What the task asks
Only the lines below starting at the one that contains "- Create an" and ending at the one that contains "using Redux Toolkit" are to be reproduced, exactly and with both ends kept.

[Items listed in a dataset]
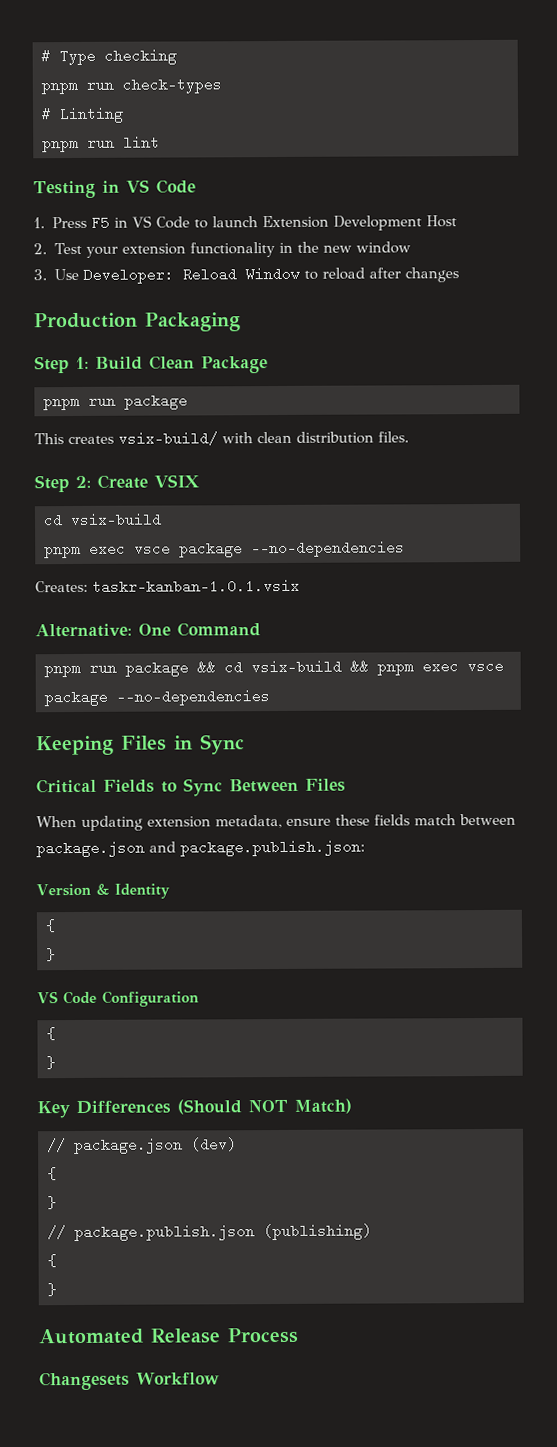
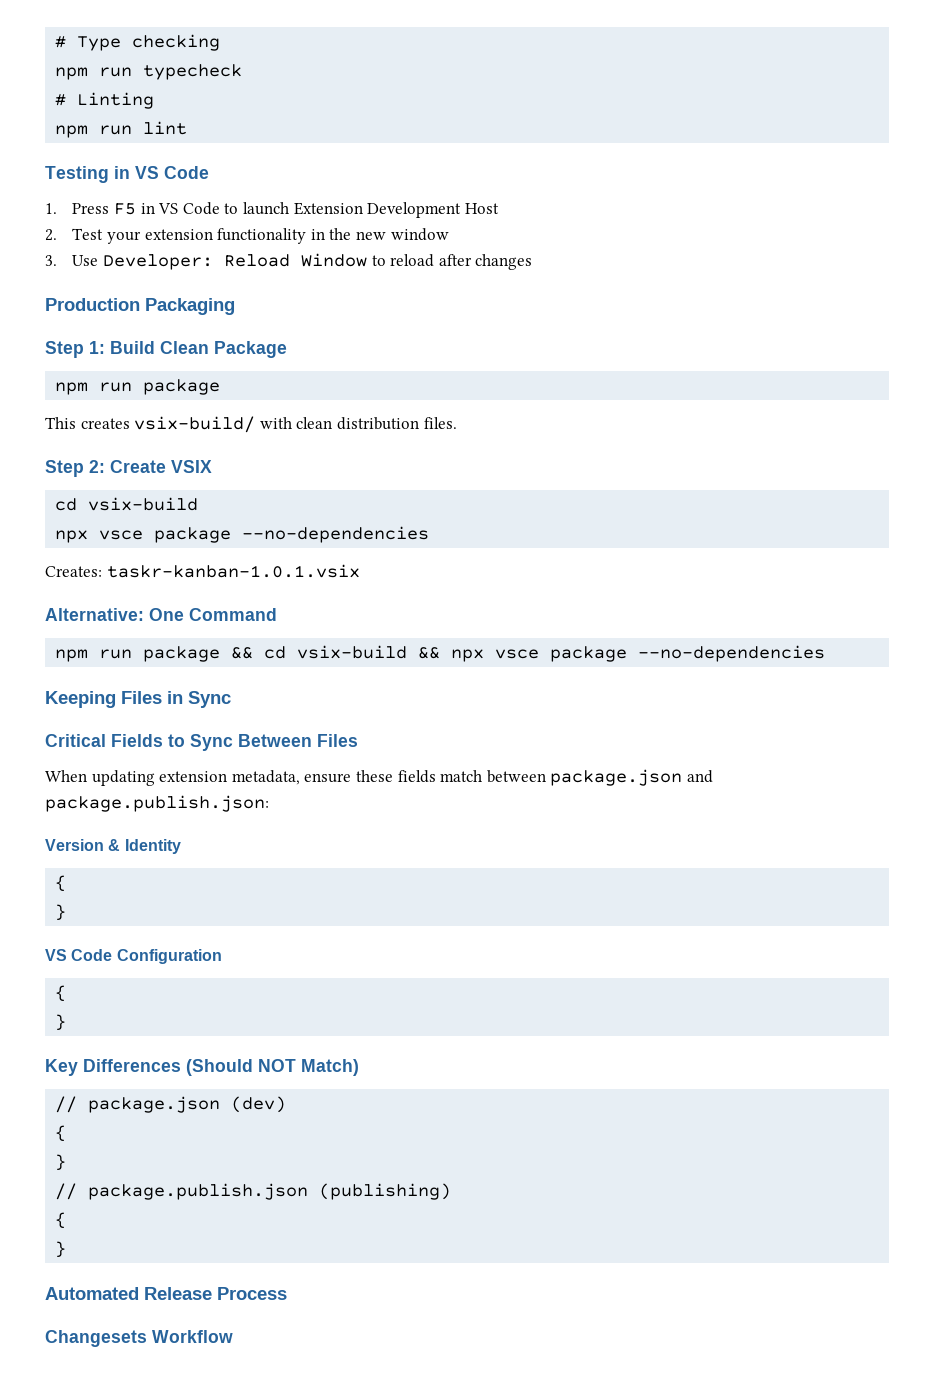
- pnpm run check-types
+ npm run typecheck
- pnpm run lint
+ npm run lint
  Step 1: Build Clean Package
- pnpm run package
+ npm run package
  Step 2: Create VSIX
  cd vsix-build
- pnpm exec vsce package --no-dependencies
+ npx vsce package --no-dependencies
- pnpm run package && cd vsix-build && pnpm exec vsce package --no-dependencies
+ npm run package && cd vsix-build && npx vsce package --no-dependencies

* * *

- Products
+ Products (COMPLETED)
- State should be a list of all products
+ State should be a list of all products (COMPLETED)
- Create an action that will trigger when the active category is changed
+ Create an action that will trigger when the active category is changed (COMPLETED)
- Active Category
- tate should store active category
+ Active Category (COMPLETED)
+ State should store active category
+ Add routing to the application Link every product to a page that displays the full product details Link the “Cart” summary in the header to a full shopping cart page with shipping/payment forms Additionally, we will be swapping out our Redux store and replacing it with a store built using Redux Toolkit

Written solution
- Create an action that will trigger when the active category is changed
+ Create an action that will trigger when the active category is changed (COMPLETED)
- Active Category
- tate should store active category
+ Active Category (COMPLETED)
+ State should store active category
+ Add routing to the application Link every product to a page that displays the full product details Link the “Cart” summary in the header to a full shopping cart page with shipping/payment forms Additionally, we will be swapping out our Redux store and replacing it with a store built using Redux Toolkit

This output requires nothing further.